Friday, October 3, 2014

World Building Advice #2 - Crafting a Civilization o

So, to make a society in a fantasy story that folks can believe, you have to work hard. Or steal a lot from reality and other writers... I chose to take from reality and do some hard work, twisting things a bit. My dwarves are Russians, to an extent, but not perfectly so... my humans have other traits, mingling many cultures... and my elves are a bunch of pseudo-Romans... This was my choice, you will make your own choices along the way, as you write. Hopefully, your choices will bear better fruit than mine did. But, still, you will need to build a believable society and civilization from the choices you make. Not all wish or survive in anarchy, the normal state of a writer's mind.

To demonstrate this, I offer a peek into my mindset, my world, yet again. This time, into my notes and the way I wanted to deal with my elves.

When crafting a society/civilization you absolutely must craft certain things, even if you never/barely share them with your readers. You have to know this, to make the characters of that race worthy of the reader's interest. I chose four major issues, and six minor to work out... you may disagree and work others, it's up to the writer to figure out what matters most for their little sandbox of mental daydreaming.

My choices to use as a framework were:
1: Constituents of the civilization
2: The governance
3: Geography and Resources
4: Past History of the civilization.

the minor ones were more mundane
1: Religious Beliefs
2: Social caste system (based on several things, namely family of birth, allegiances of families, and areas of origin).
3: Weaknesses and strengths of the constituents (powers and weakness, really)
4: Associated creatures (something I added late in the game, and wish I'd worked out earlier)
5: Trade and crafts used and made, to include currency, technology, and art forms
6: Calendar and Lifespan issues.

This set out, I'm only going to deal with one part today, to show where my mind was at and headed towards with my elves.

Looking at the constituents of the civilization, a thing that evolved as my world setting grew and aged into something more than just the normal game setting so many of us started with, I began playing with things, tweaking some, totally changing others.

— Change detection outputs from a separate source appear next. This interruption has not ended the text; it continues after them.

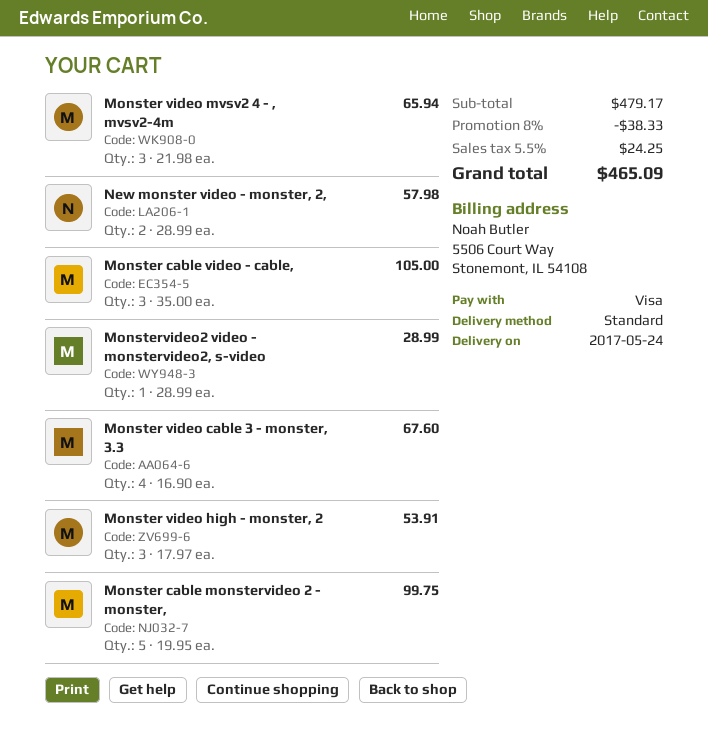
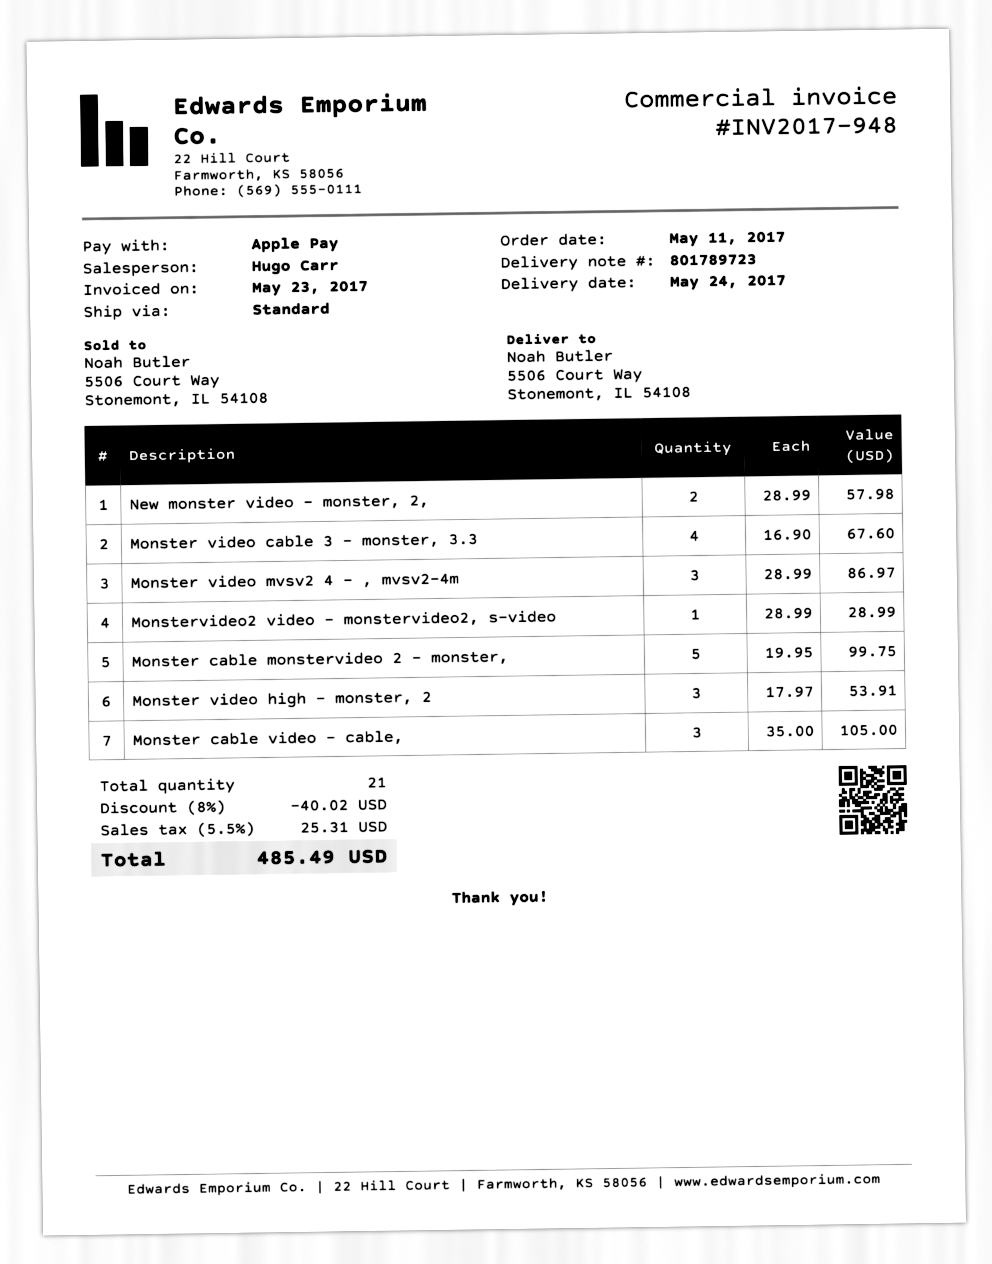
payment method: Visa -> Apple Pay
Monster video mvsv2 4 - , mvsv2-4m: 3 x 21.98 = 65.94 -> 3 x 28.99 = 86.97
discount: 8% = 38.33 -> 8% = 40.02
tax: 5.5% = 24.25 -> 5.5% = 25.31
total: 465.09 -> 485.49

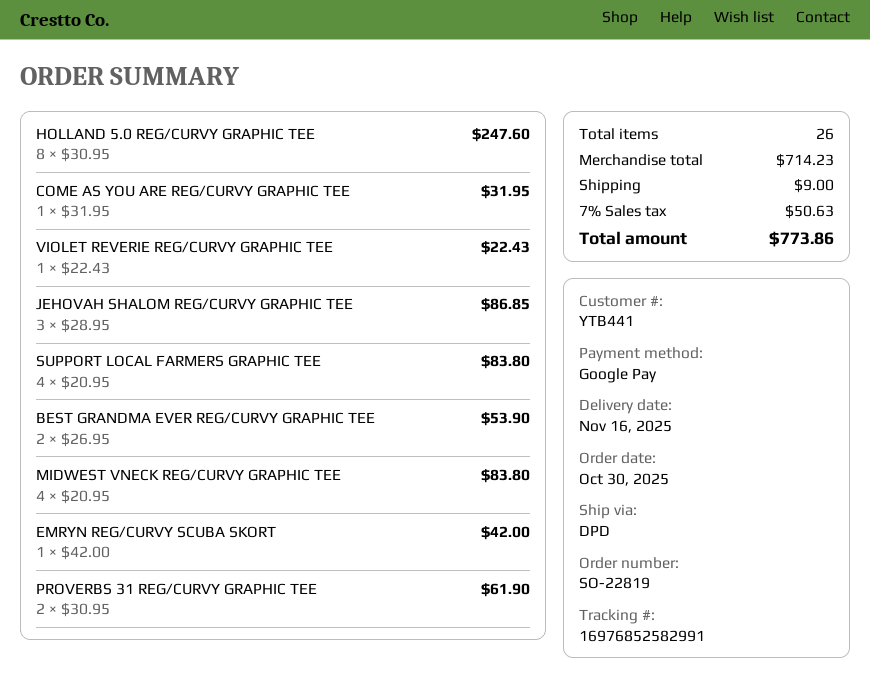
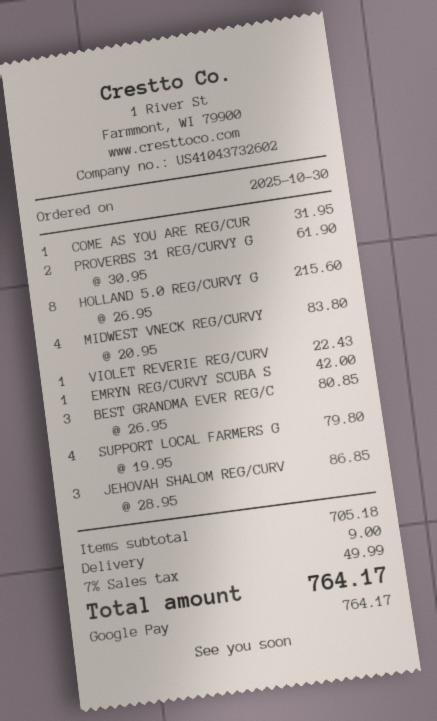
HOLLAND 5.0 REG/CURVY GRAPHIC TEE: 8 x 30.95 = 247.60 -> 8 x 26.95 = 215.60
SUPPORT LOCAL FARMERS GRAPHIC TEE: 4 x 20.95 = 83.80 -> 4 x 19.95 = 79.80
BEST GRANDMA EVER REG/CURVY GRAPHIC TEE: 2 x 26.95 = 53.90 -> 3 x 26.95 = 80.85
subtotal: 714.23 -> 705.18
tax: 7% = 50.63 -> 7% = 49.99
total: 773.86 -> 764.17

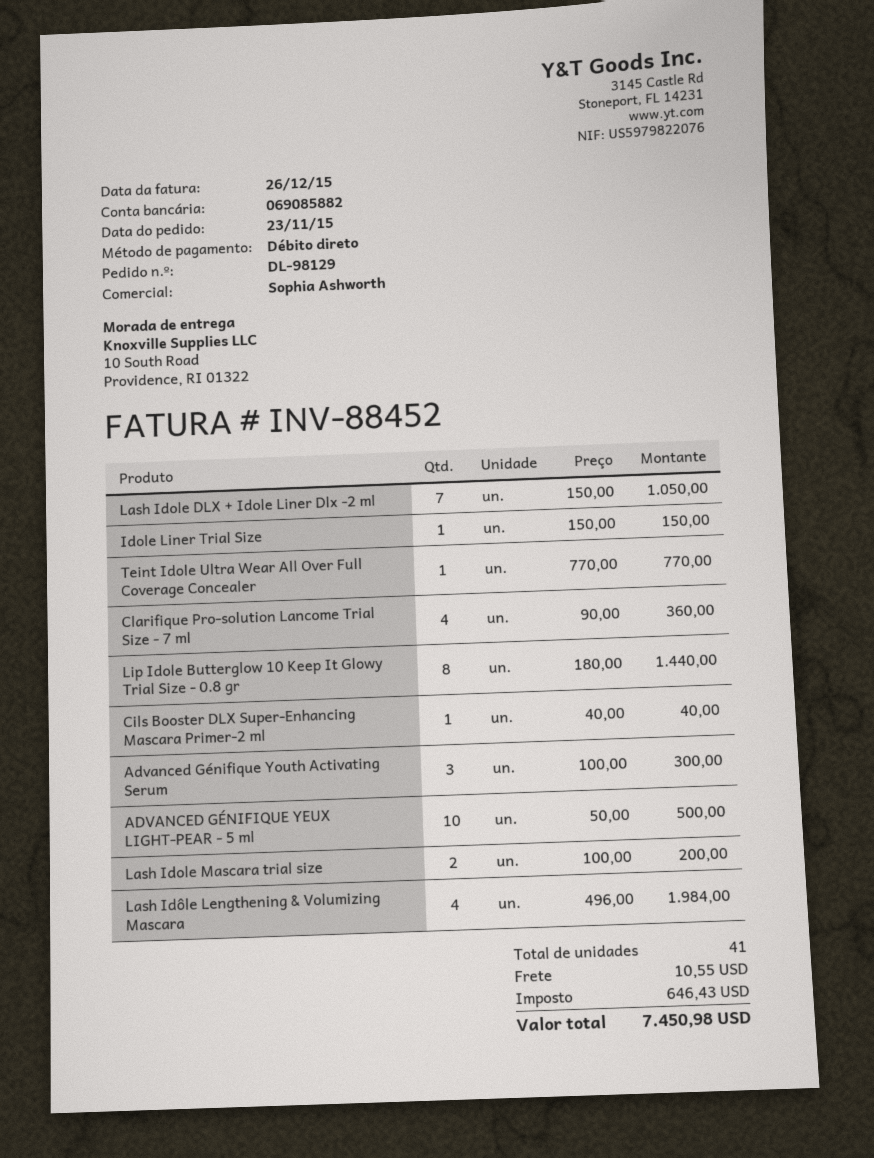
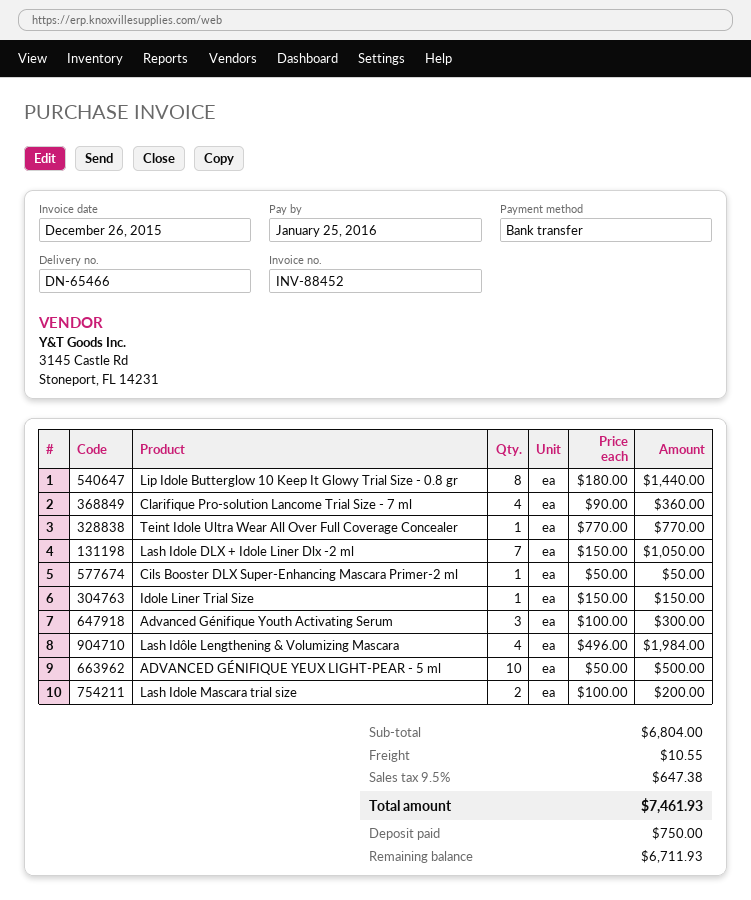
payment method: direct debit -> bank transfer
Cils Booster DLX Super-Enhancing Mascara Primer-2 ml: 1 x 40.00 = 40.00 -> 1 x 50.00 = 50.00
tax: 646.43 -> 647.38
total: 7450.98 -> 7461.93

The biggest change I made, something recent in my world setting, came from the realization that elves once had wings, and some still do. This led me to realize more about their origins, and begin to play on things. The other beasts and creatures with six limbs came from Athalan, the next planet towards the sun of my world, and were the dragons and demons.

So, it made sense to show the elves as the angels, some fallen, some rebelling, some still connected to the powers that summoned them from one world to the other. And to make them related, yet distinct, from the demons, devils, and dragons.

Early on, though, I'd set them as the eldest race, so that leaves me with things to reconcile, as I moved forward with the writing of tales in the setting.

Which led to the first division of my elves, the winged versus the land bound. the Aetheral and the Terrestrial. And to link them, all, somehow to earthly species of birds, common to my lands.

Aetheral elves I will leave for another day, they are isolationists, for the most part, and very fractured in their own ways from the others. Save a few bands, mentioned in the tale "Journey to Freedom".

So, the Terrestrial elves lay already all over the place in one continent, so I began to play with why they went to those places, and what made them who they were. This lead to five main branches of elves, all Roman or Etruscan, though one branch took on Greek tones, early Greek, not modern.

I knew for a while of the division of Islander versus mainland, desert versus woodlands, sedentary versus nomadic. Which gave me the five branches. The Insulari, those of the 10 gens (clans){my Decemviri) that ruled the islands and their slave gens, the Quintas, the five noble birds of the desert and their lesser allies, the Sextus, the six forest birds and their relative gens, the Migratia, the wandering tribes, and the Sedantaria, the settled ones...

Really, only the first three mattered, the Decimus, the Quintas, and the Sextus. The others moved on or faded into the background of time, for now.. someday I intend to show them, but not now.

Determining that the Insulari or Decimus were waterfowl related, the islands made sense as their home, the quintas were the desert just inland, and the Sextus were the woodland elves. Over time, the wanderers became my drow. Just how it went.